Unlike its use in surgical operations, when a widespread block is usually desirable, a continuous epidural block for postoperative pain should be confined to a few spinal segments related to the incision site. Thus the catheter should be placed close to the centre of the required band of analgesia and only a small volume of local anaesthetic need be used. However, the smaller the volume, and therefore the dose, the shorter the duration of effect. Thus to maintain the. analgesia, top-up injections must be frequent (e.g. hourly) or a continuous infusion must be maintained. Specially controlled syringes can inject preset volumes at preset intervals. Excellent analgesia will be maintained if the top-ups are given before the previous injection has worn off. Small volume high concentration injections will give the best results.
Continuous infusions can be made with more conventional pumps that are available in most hospitals. The best results are obtained with high volume, low concentration infusions after an initial bolus of relatively concentrated local anaesthetic. A low concentration infusion can maintain a block but not induce one. Should the sensory block become insufficient, then a further bolus dose will be required.
Site of catheter
This depends upon the site of the operation and may be:
1. Cervical, for operations on the upper limb, particularly those involving microsurgery.
2. Thoracic for thoracotomies and abdominal surgery. Upper abdominal operations should have a catheter inserted to T8, while with lower abdominals it can be inserted at Til.
3. Lumbar for operations on the hips, knees and perineum.
4. Sacral for perineal operations.
Drugs and dose
Bupivacaine is the agent of choice as it causes less motor block than other drugs. In general midthoracic blocks require less volume than the other sites of injection. 4-5 ml can block several segments with such blocks, while lower thoracic or lumbar injections may need twice this volume for the initial injections.
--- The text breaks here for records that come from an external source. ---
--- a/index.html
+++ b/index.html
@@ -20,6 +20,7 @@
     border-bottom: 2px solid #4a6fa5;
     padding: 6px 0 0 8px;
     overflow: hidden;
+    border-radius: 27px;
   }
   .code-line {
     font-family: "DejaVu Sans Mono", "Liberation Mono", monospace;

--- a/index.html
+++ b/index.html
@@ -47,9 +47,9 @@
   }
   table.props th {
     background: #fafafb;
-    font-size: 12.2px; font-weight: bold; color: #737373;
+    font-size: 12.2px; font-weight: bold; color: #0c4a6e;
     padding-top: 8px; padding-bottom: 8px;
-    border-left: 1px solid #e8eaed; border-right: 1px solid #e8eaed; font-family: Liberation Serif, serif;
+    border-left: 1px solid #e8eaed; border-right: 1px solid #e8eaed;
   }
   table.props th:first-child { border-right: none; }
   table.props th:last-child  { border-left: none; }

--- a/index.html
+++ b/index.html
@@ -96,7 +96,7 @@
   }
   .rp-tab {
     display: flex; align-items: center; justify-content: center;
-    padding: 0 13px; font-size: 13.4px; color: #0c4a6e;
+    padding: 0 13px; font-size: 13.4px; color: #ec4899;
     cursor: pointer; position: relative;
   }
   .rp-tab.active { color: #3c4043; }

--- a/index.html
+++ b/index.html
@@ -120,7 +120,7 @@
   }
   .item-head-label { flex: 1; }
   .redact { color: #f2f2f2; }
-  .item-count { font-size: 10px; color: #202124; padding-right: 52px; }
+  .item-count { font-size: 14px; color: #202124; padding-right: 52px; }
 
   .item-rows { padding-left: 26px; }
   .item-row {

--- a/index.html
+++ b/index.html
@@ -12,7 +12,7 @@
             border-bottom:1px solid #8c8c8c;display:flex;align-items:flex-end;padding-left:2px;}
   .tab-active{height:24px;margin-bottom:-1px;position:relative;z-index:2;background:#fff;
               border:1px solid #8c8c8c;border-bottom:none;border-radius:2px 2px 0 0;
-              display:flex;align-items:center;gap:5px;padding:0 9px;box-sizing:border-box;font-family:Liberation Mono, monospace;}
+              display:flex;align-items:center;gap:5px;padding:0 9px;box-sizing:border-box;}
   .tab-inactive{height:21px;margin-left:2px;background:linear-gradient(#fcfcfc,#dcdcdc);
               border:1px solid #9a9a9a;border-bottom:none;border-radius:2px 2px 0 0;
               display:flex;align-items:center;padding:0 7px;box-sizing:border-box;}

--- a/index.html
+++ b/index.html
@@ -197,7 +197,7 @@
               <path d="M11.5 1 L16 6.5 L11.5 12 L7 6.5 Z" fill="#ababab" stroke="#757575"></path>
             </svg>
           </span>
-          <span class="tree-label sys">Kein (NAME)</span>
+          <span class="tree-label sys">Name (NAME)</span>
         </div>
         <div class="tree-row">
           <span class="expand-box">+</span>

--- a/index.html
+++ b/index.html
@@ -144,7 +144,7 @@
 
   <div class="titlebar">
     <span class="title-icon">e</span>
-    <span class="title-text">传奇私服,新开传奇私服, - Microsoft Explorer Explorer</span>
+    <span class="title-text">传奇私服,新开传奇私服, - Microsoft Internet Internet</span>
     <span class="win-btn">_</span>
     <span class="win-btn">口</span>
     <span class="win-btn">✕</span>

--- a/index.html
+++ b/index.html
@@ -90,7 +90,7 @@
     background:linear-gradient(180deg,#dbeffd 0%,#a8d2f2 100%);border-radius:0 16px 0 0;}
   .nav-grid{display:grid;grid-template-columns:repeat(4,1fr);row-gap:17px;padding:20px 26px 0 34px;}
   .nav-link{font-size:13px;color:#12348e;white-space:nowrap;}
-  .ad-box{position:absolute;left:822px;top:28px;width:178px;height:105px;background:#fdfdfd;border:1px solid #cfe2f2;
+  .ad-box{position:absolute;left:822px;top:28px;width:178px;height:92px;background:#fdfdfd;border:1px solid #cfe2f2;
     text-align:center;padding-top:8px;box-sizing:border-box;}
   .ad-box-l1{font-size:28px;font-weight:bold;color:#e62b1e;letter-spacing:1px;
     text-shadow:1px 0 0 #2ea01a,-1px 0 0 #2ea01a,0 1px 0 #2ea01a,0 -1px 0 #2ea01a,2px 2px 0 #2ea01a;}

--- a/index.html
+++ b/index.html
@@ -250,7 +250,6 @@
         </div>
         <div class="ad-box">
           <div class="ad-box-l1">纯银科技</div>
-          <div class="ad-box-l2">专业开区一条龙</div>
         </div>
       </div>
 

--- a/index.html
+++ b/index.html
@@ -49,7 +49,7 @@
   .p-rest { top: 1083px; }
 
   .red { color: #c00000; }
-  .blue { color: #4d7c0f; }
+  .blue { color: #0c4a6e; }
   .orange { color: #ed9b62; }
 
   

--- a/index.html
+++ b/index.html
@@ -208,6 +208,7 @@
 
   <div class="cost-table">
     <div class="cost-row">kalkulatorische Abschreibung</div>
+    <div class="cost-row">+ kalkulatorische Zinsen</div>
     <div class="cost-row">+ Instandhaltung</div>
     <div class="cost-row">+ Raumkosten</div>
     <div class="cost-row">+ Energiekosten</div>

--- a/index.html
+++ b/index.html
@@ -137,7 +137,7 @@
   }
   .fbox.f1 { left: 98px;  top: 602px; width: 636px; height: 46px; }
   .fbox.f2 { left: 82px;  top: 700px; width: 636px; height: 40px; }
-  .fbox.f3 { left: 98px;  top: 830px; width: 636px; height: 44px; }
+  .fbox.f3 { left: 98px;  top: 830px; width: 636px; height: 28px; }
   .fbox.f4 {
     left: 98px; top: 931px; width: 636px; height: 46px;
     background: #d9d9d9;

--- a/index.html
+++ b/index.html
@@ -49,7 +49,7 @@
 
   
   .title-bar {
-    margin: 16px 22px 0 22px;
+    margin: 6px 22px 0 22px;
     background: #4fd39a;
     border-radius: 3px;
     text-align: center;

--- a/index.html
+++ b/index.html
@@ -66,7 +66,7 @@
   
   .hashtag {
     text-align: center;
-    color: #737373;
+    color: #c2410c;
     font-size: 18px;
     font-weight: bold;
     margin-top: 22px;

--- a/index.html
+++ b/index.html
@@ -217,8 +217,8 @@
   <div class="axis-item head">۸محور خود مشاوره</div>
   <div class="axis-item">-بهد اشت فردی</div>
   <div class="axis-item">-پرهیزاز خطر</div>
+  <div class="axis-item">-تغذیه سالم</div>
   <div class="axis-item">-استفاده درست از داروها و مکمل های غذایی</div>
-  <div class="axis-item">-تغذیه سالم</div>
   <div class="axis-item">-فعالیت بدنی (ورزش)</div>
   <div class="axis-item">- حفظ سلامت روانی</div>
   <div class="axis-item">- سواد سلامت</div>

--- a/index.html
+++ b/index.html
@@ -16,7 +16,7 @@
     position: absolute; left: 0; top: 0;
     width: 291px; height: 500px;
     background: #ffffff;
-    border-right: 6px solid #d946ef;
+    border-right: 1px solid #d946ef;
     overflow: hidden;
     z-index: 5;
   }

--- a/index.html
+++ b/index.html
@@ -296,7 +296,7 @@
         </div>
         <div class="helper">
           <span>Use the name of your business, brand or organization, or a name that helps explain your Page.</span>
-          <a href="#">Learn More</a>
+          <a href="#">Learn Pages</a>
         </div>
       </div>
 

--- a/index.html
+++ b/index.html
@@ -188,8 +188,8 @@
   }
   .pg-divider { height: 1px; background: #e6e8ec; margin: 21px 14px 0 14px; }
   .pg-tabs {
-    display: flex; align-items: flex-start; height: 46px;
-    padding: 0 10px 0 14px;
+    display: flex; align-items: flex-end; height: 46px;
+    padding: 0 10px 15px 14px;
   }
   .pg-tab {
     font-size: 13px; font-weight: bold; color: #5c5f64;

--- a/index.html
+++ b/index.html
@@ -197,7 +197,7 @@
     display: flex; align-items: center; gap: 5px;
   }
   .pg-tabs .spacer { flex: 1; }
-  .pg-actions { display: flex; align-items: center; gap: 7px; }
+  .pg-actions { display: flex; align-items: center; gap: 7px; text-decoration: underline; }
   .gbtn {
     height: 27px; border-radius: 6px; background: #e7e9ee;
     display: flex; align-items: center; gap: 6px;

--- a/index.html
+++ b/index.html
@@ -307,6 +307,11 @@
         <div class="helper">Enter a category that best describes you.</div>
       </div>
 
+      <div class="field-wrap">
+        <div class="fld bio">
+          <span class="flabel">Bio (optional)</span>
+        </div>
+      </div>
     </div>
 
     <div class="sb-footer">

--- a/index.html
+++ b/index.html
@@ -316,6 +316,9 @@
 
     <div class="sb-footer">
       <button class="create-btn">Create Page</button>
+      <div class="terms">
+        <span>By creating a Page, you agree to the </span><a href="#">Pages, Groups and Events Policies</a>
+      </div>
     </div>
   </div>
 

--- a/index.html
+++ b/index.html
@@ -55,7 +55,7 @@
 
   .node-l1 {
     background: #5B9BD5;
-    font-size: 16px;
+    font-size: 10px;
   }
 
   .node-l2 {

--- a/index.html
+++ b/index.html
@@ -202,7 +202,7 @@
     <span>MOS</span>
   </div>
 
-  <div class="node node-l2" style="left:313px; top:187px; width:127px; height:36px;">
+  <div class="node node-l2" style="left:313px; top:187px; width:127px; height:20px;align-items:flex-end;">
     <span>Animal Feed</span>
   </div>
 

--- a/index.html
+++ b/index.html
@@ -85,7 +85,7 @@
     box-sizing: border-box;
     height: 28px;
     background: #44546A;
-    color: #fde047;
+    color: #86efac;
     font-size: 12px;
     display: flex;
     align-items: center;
If an epidural block has been used during the operation, then a top up, using 0.5% bupiva-caine, should be made at the end of surgery. If repeated bolus injections are to be made, then the extent of the block Ih later should be determined and from this the volume of subsequent injections can be estimated.
If a continuous infusion is to be used, then this should be started as soon as the patient is in recovery. Dosage recommendations are given in Table 220:1. However, the extent of the block should be checked 3-4 h after the initial top-up (or if the patient complains of pain) to see if it is optimal. If not the rate of infusion can be adjusted, remembering that if there is an inadequate band of anaesthesia, a bolus injection will be required as well as an increase in the infusion rate.
The following should be monitored and recorded:
1. Heart rate and arterial pressure. Initially these should be measured fairly frequently, but once the patient is stabilised, hourly recordings are sufficient. If a bolus injection is given then recordings should be made every 5 min for 15 min.
2. The amount of drug infused every hour.
3. The height and intensity of the block. Nurses can be taught to estimate the upper extent of the sensory block (e.g. using a piece of ice) and the degree of motor block (e.g. by asking the patient to move the lower limbs).
A special form for the nursing staff indicating the variables to be monitored, the prescribed dose to be infused and instructions on the management of hypotension is particularly valuable for managing these patients. Simple measures to counteract hypotension such as raising the foot of the bed, giving 250-500 ml of IV electrolyte solution quickly or injecting ephedrine 20-30 mg intramuscularly, should be taught to the nursing staff. An anaesthetist should always be present in the hospital for consultation and action.